Murat Çiftkaya ile neredeyse hepimizin ortak sıkıntısı “İngilizce öğrenme” konusunu konuştuk. Murat Hoca, konuya çok farklı açılardan yaklaşıyor ve İngilizce konuşma konusunda yeni iddialar ortaya koyuyor.
Murat hocam hoşgeldiniz.
Hoşbulduk Ersin bey.
İsterseniz, önce kısaca sizi tanıyalım. Murat Hoca kimdir?
Doğrusu, meslekî kariyer açısından birkaç şapkası olan birisiyim. Akademisyen, öykü yazarı, editör, çevirmen. Ama şu anda karşınızda dil koçu-danışmanı olarak oturuyorum.
Dil koçu ve danışmanı derken öğretmenliği mi kast ediyorsunuz?
Tam olarak değil. Ona yakın. Ama o değil. “Ben bildiğiniz öğretmenlerden değilim” diyorum o yüzden.
O zaman, bunu biraz daha açmanızı isteyeceğim.
Şöyle, ben yıllarca öğretmenlik yaptım. Bu alanda evlet ve vakıf üniversitelerinde öğretim üyeliği yaptım. Üniversitelerin ya da özel kurumların özel dil okullarında çalıştım. Yani, işte, bir ders kitabını takip edip, öğrencilere İngilizce’nin gramer kurallarını anlatan, bunları anlamasını, çünkü İngilizce’yi gramer kurallarını öğrenerek ve kelimeler ezberleyerek sonunda konuşabileceklerine inanan birisiydim. Sonra bunun çok âkıl kârı olmadığını görüp vazgeçtim.
Ama hemen her yerde İngilizce bu şekilde öğretilmiyor mu?
Haklısınız. Ama bir söz var, Einstein’a ait yanılmıyorsam. Akıl zayıflığının en büyük kanıtı, aynı şeyi defalarca deneyip farklı bir sonuç almayı beklemektir, şeklinde. Bizim de onyıllardır okullarda, kurslarda, özel derslerde izlenen bu yöntem, bu yaklaşım istediğimiz sonuca ulaştırmıyorsa, şapkamızı önümüze koyup düşünmemiz gerekmiyor mu?

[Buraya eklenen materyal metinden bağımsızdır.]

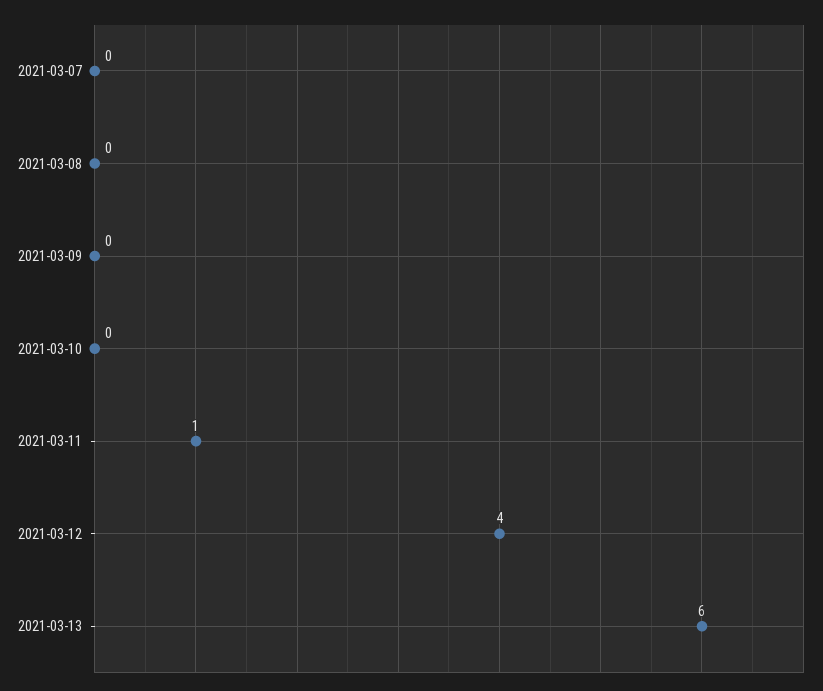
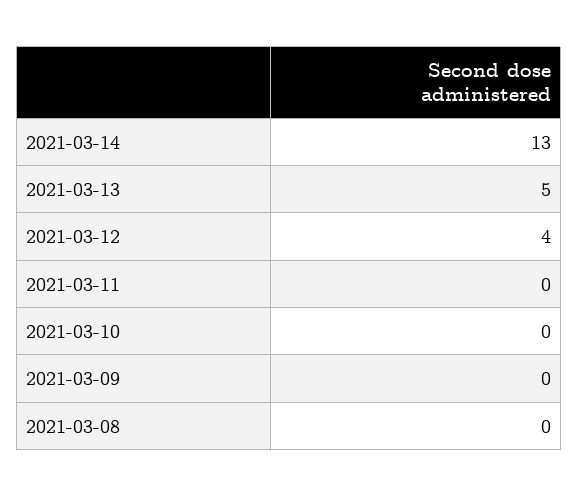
2021-03-07: 0 -> none
2021-03-11: 1 -> 0
2021-03-13: 6 -> 5
2021-03-14: none -> 13

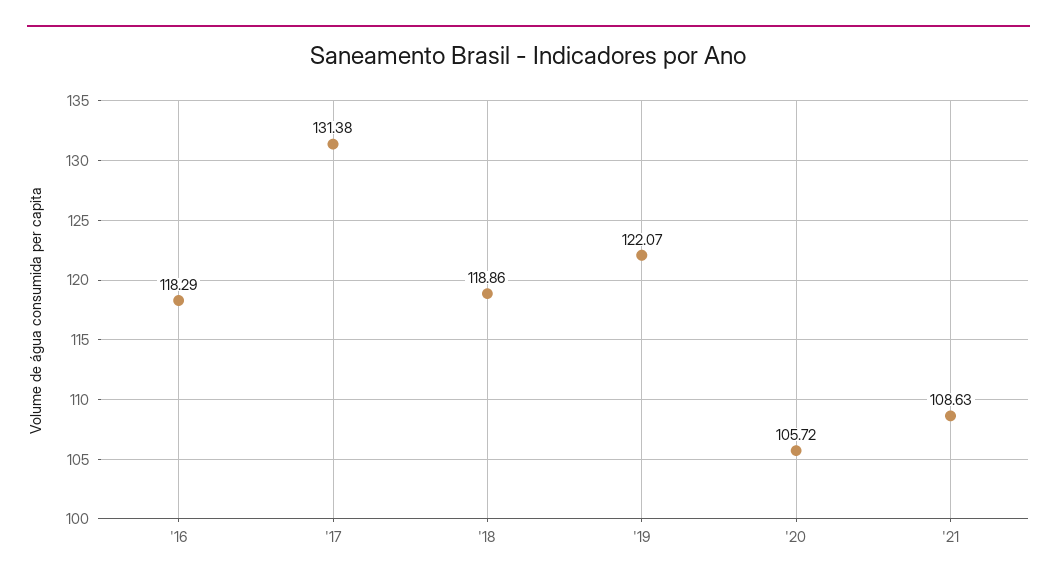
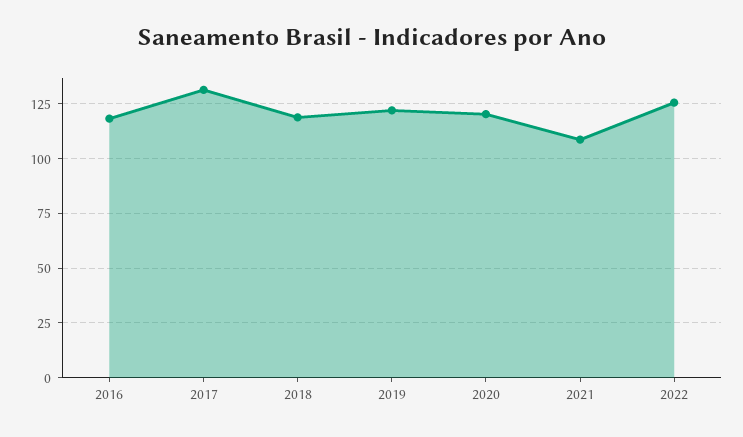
'20: 105.72 -> 120
2022: none -> 125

Bence gerekiyor. Ben bu sorgulamayı yaptım ve yaygın dil öğretme zihniyetini, yaklaşımını ve yöntemlerini terkettim. Dil öğrenmeye bakışım değişti, bu konudaki zihniyetim dönüştü. Ve elbette ki izlediğim yöntemler değişti. İstenilen sonuca ulaştıran, hem de daha kısa zamanda, eğlenceli bir şekilde ulaştıran bir yöntem aradım. Bulabildiğim en iyi yöntemi izliyorum şimdi. Ders kitabı yok, kalem yok, defter yok, gramer kuralı yok, kelime ezberleme yok! Hatta ödev yok! Bunlar olmadan özellikle zaman fakiri iş adamlarının dil öğrenmesine yardımcı oluyorum.
Sizin yönteminize geçmeden önce, çocuklarımızın aldığı dil eğitimini biraz daha konuşalım mı?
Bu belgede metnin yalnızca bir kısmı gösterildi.